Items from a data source

___

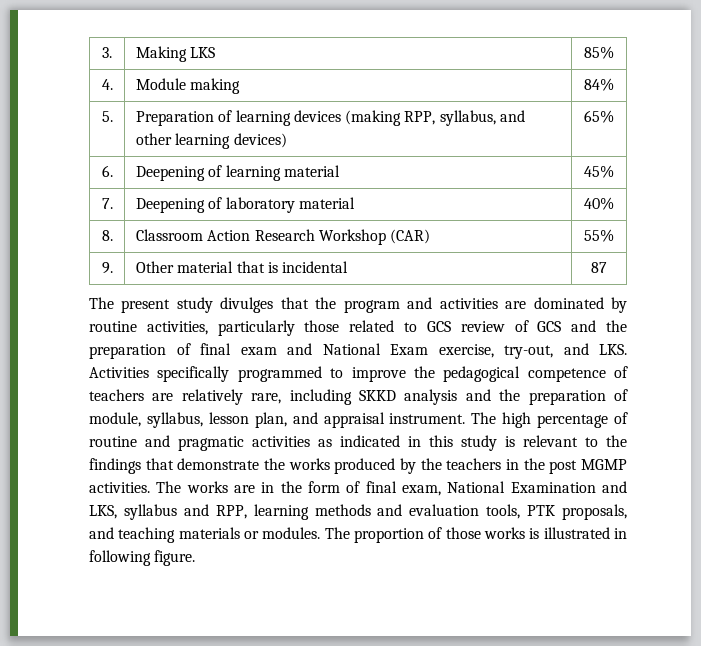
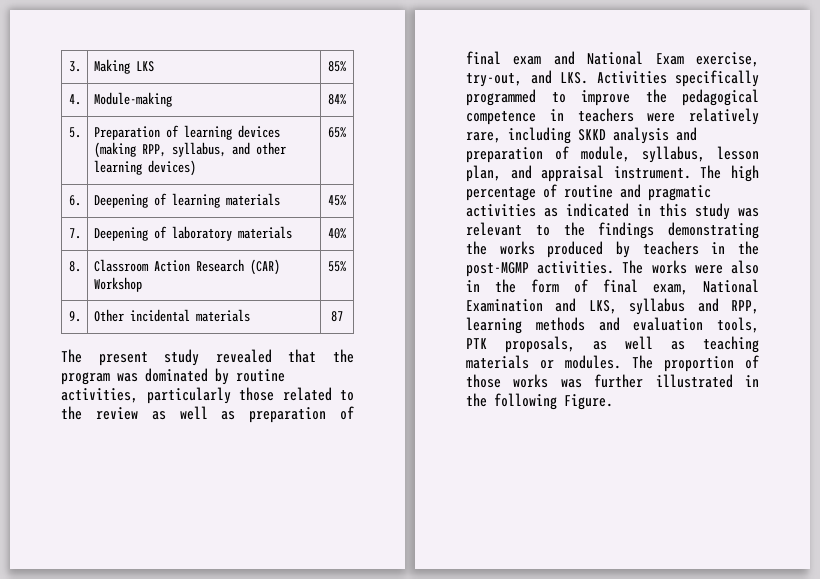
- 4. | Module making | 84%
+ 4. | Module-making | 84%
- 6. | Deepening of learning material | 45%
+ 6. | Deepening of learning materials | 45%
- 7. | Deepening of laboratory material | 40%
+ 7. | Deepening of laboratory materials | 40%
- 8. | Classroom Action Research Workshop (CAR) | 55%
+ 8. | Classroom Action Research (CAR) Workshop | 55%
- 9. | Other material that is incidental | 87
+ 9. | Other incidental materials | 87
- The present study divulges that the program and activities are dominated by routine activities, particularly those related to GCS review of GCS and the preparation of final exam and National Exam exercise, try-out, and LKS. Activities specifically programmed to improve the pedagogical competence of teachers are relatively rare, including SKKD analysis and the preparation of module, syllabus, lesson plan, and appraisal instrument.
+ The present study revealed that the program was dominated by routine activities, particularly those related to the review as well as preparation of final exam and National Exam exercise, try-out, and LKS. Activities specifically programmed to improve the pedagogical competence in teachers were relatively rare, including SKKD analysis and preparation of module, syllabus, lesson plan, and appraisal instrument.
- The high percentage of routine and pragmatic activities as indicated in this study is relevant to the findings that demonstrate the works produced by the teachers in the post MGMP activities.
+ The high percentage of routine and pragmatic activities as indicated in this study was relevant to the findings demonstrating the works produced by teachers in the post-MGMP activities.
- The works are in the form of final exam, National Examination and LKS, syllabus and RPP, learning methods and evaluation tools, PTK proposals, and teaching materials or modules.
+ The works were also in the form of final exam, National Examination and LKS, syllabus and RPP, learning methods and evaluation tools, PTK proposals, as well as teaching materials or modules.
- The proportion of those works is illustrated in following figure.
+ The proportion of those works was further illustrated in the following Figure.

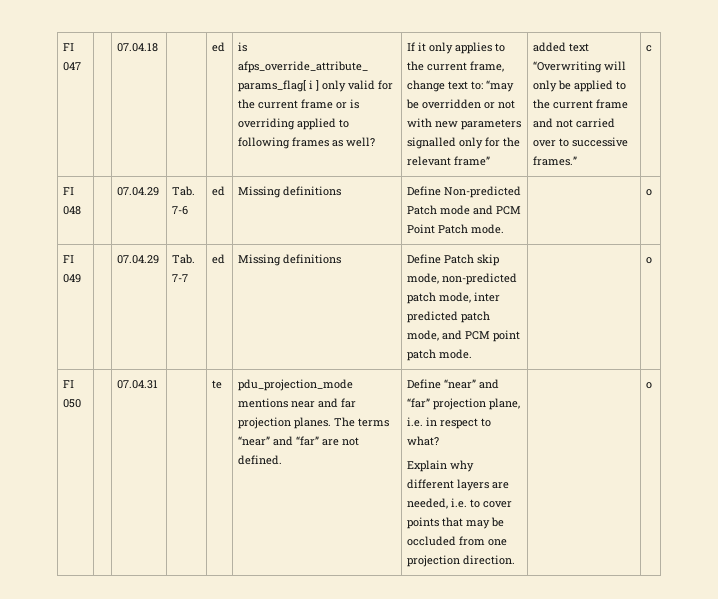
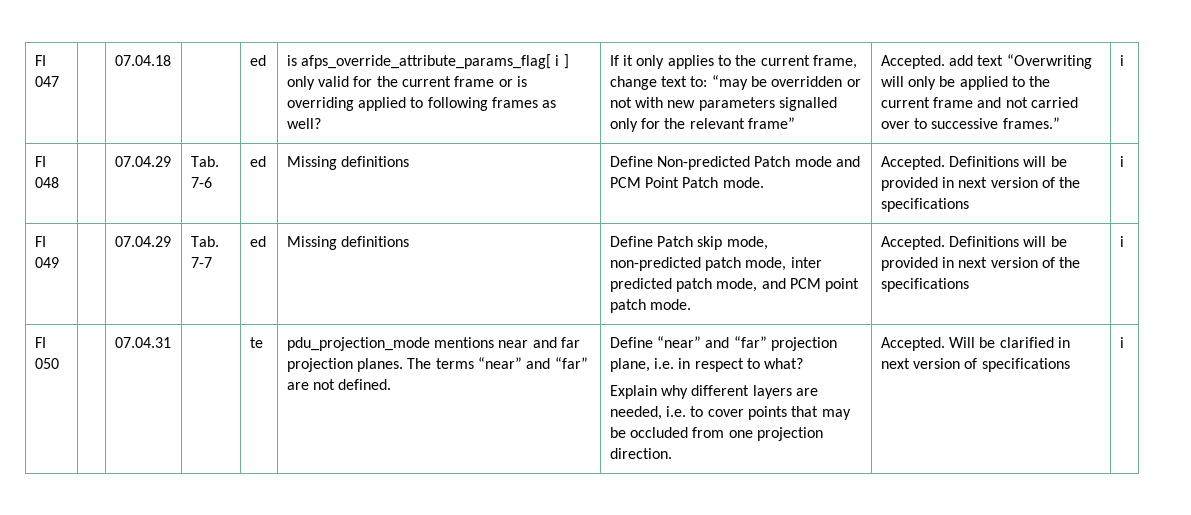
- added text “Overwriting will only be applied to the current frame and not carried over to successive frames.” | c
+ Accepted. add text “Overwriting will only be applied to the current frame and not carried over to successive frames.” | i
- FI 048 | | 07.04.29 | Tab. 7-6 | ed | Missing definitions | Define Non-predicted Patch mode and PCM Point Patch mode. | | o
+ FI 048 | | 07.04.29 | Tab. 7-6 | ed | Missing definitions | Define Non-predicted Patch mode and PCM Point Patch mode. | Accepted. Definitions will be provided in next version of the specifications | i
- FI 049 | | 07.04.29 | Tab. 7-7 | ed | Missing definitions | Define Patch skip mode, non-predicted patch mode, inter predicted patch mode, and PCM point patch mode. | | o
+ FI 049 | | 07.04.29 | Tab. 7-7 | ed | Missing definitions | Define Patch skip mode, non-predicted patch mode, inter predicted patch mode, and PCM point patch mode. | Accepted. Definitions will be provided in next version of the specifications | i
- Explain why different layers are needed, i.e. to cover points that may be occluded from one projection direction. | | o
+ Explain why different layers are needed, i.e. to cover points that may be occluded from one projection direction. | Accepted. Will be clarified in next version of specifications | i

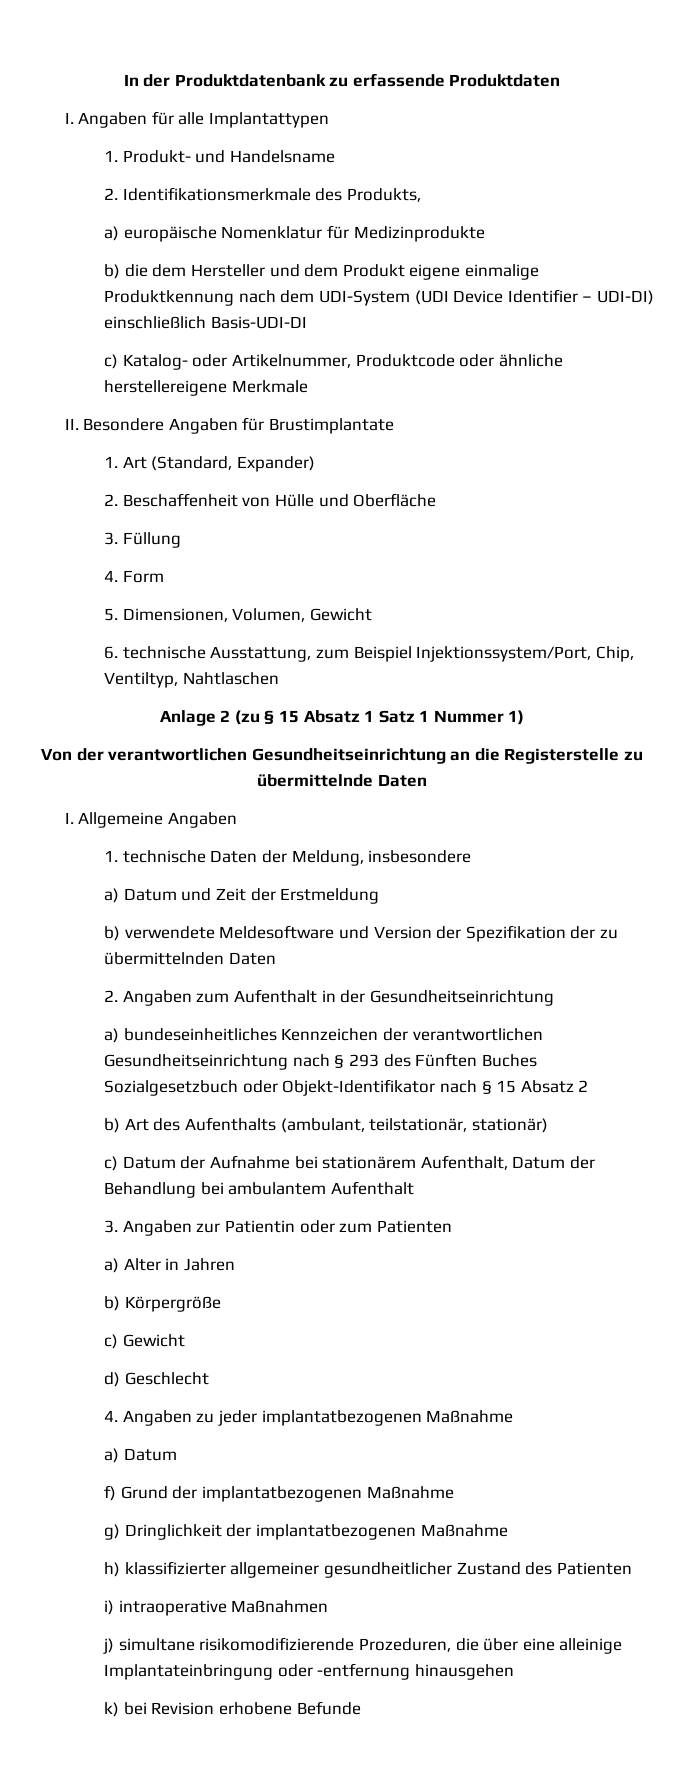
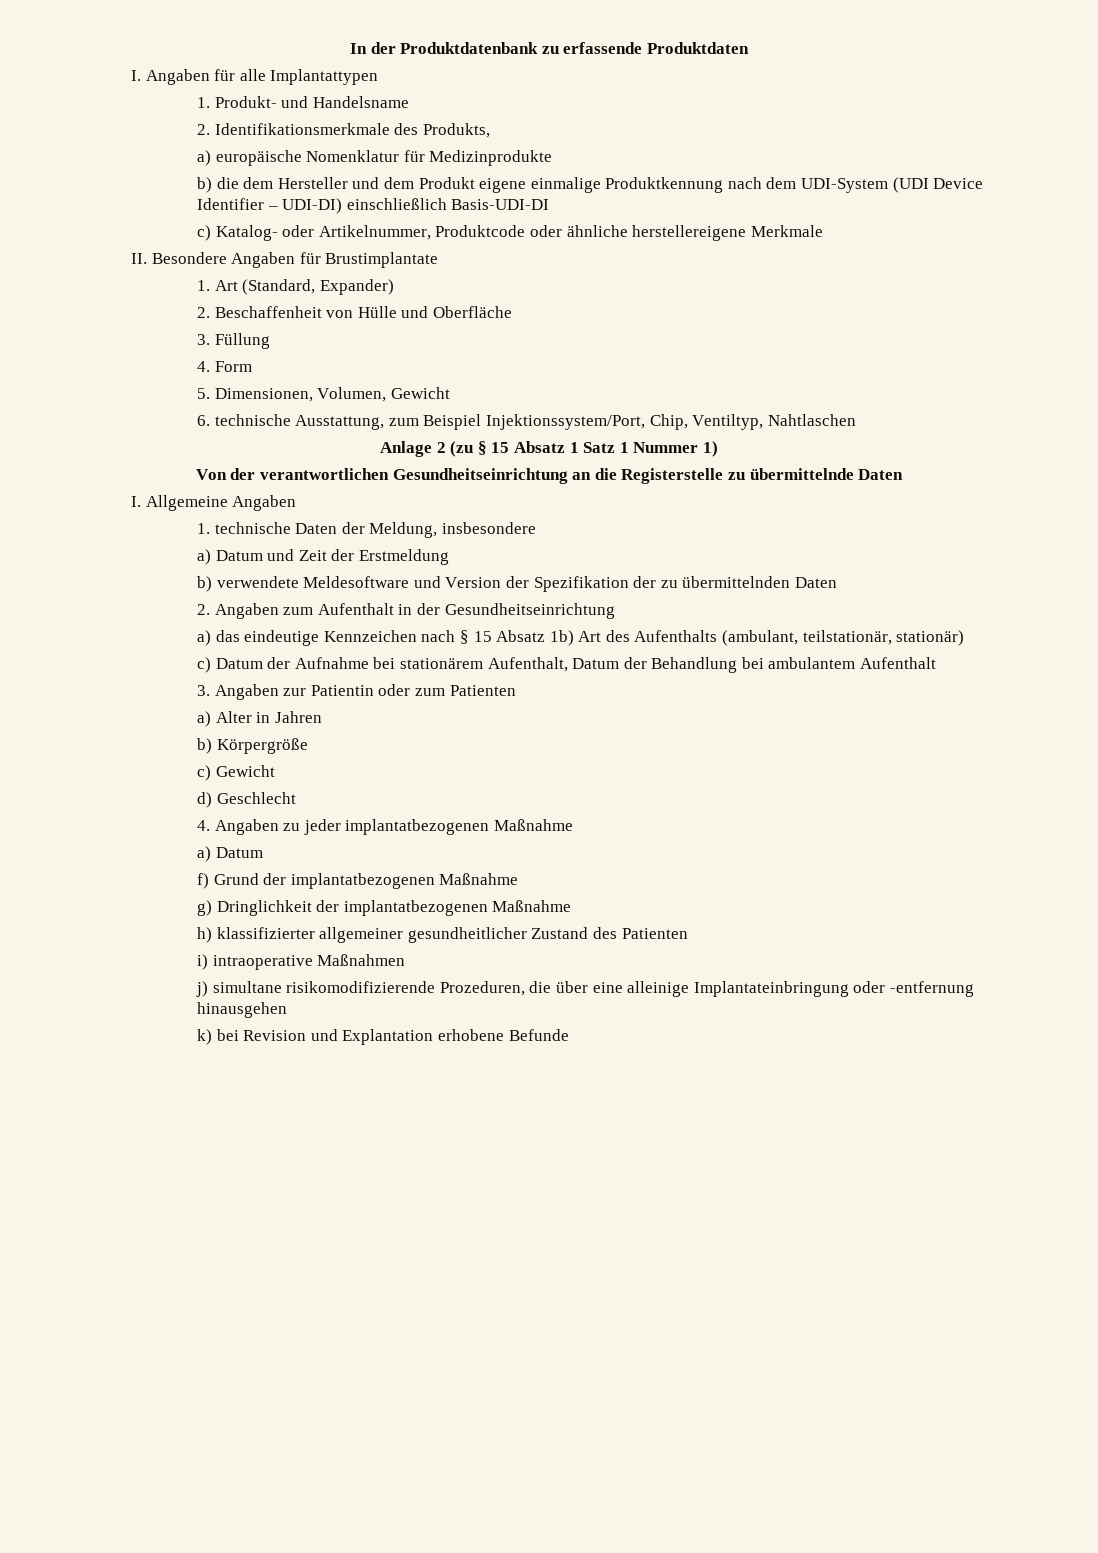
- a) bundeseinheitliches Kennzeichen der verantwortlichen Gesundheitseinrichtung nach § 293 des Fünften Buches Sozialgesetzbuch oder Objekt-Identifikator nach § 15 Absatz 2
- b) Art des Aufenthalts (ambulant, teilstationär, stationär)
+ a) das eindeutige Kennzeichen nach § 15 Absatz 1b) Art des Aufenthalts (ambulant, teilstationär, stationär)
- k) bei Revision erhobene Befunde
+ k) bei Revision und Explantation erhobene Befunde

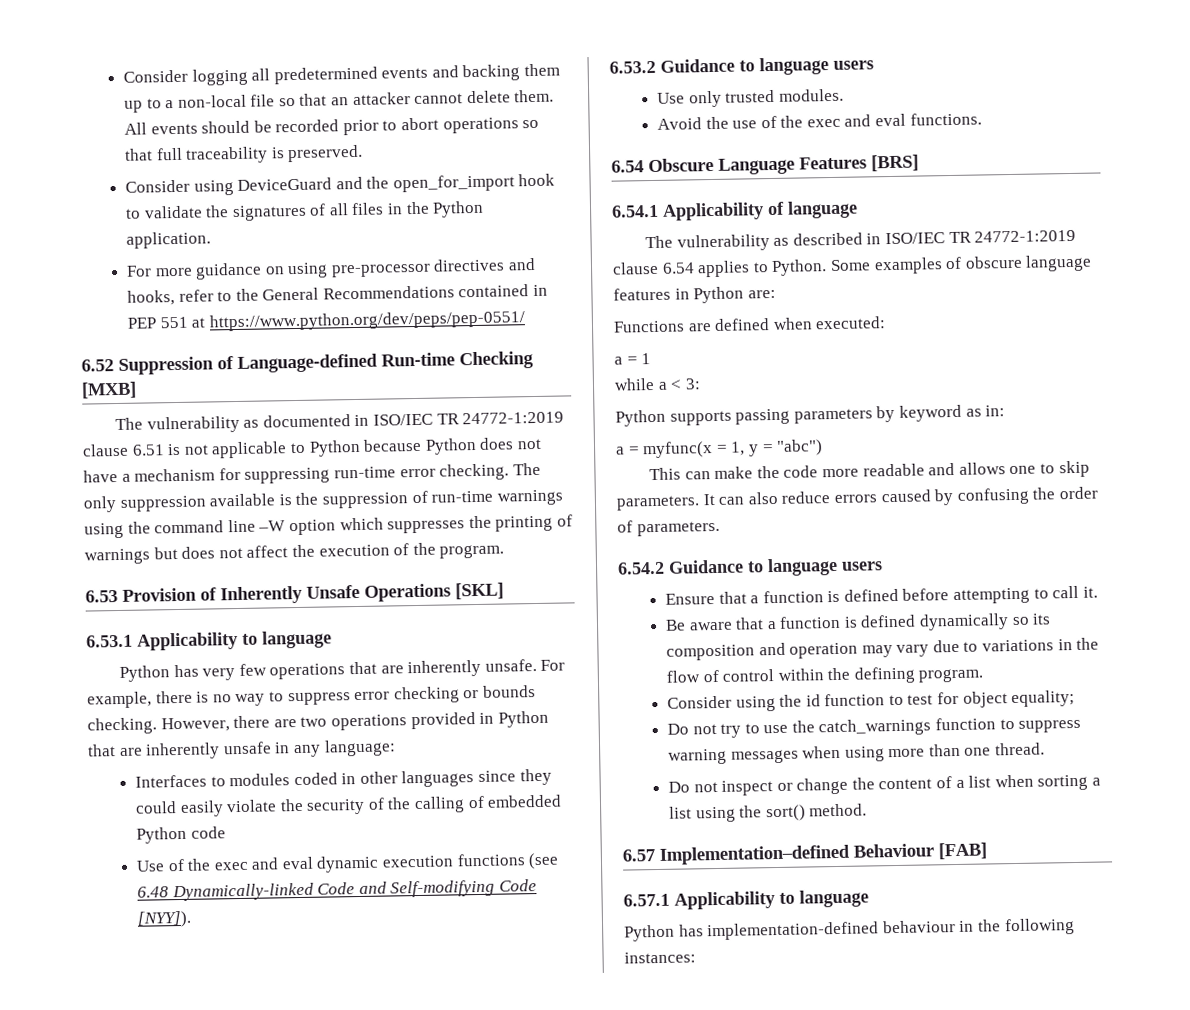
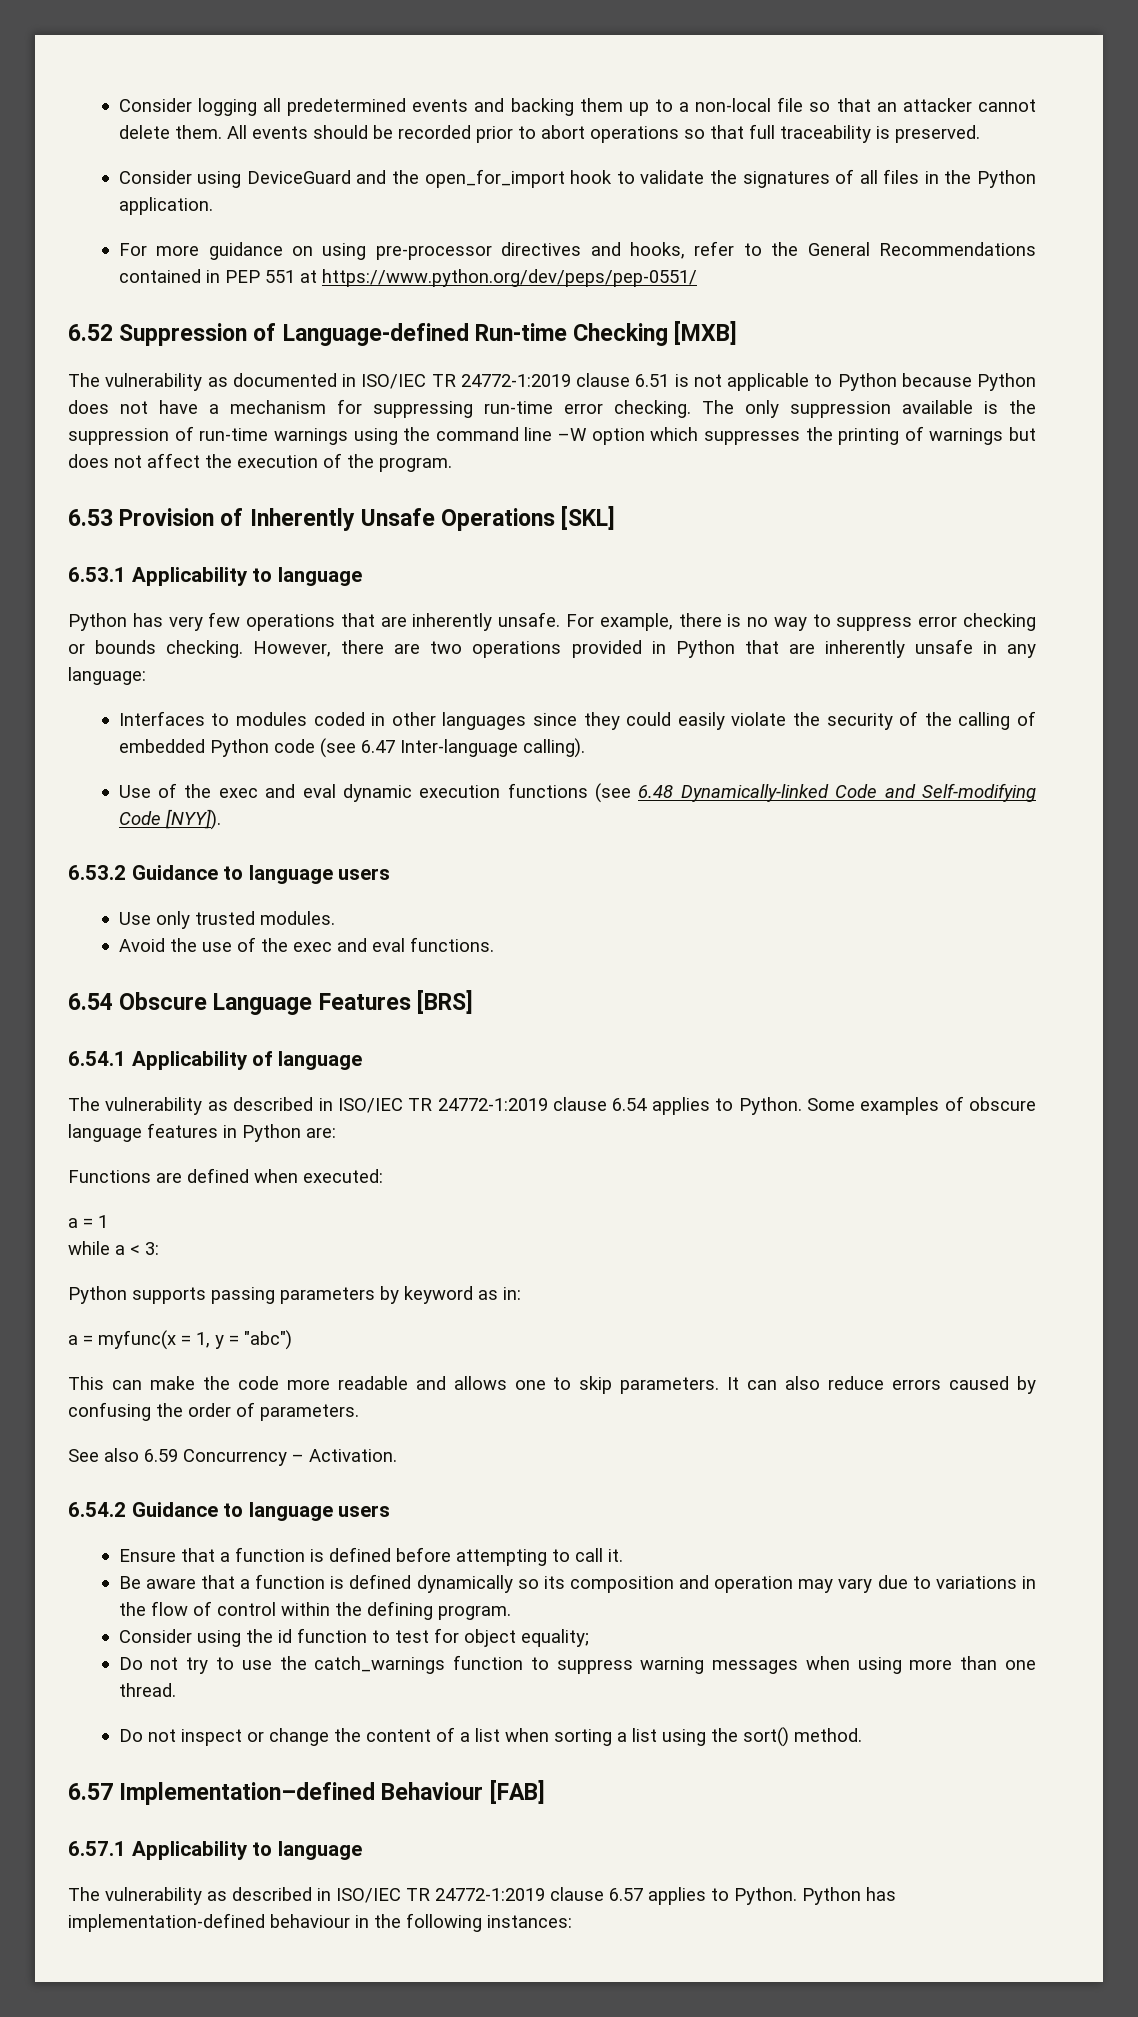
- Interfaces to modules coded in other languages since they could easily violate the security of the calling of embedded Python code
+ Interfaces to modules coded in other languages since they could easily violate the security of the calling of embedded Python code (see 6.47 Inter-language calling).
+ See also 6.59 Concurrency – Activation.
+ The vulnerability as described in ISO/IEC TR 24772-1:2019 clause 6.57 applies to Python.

___

HOW TO COMPLETE THIS TASK:
Starting with the line that has "- The works" and going on through the line that has "- added text", transcribe the records above exactly, but skip the pictures.

SOLVED PROBLEM:
- The works are in the form of final exam, National Examination and LKS, syllabus and RPP, learning methods and evaluation tools, PTK proposals, and teaching materials or modules.
+ The works were also in the form of final exam, National Examination and LKS, syllabus and RPP, learning methods and evaluation tools, PTK proposals, as well as teaching materials or modules.
- The proportion of those works is illustrated in following figure.
+ The proportion of those works was further illustrated in the following Figure.

- added text “Overwriting will only be applied to the current frame and not carried over to successive frames.” | c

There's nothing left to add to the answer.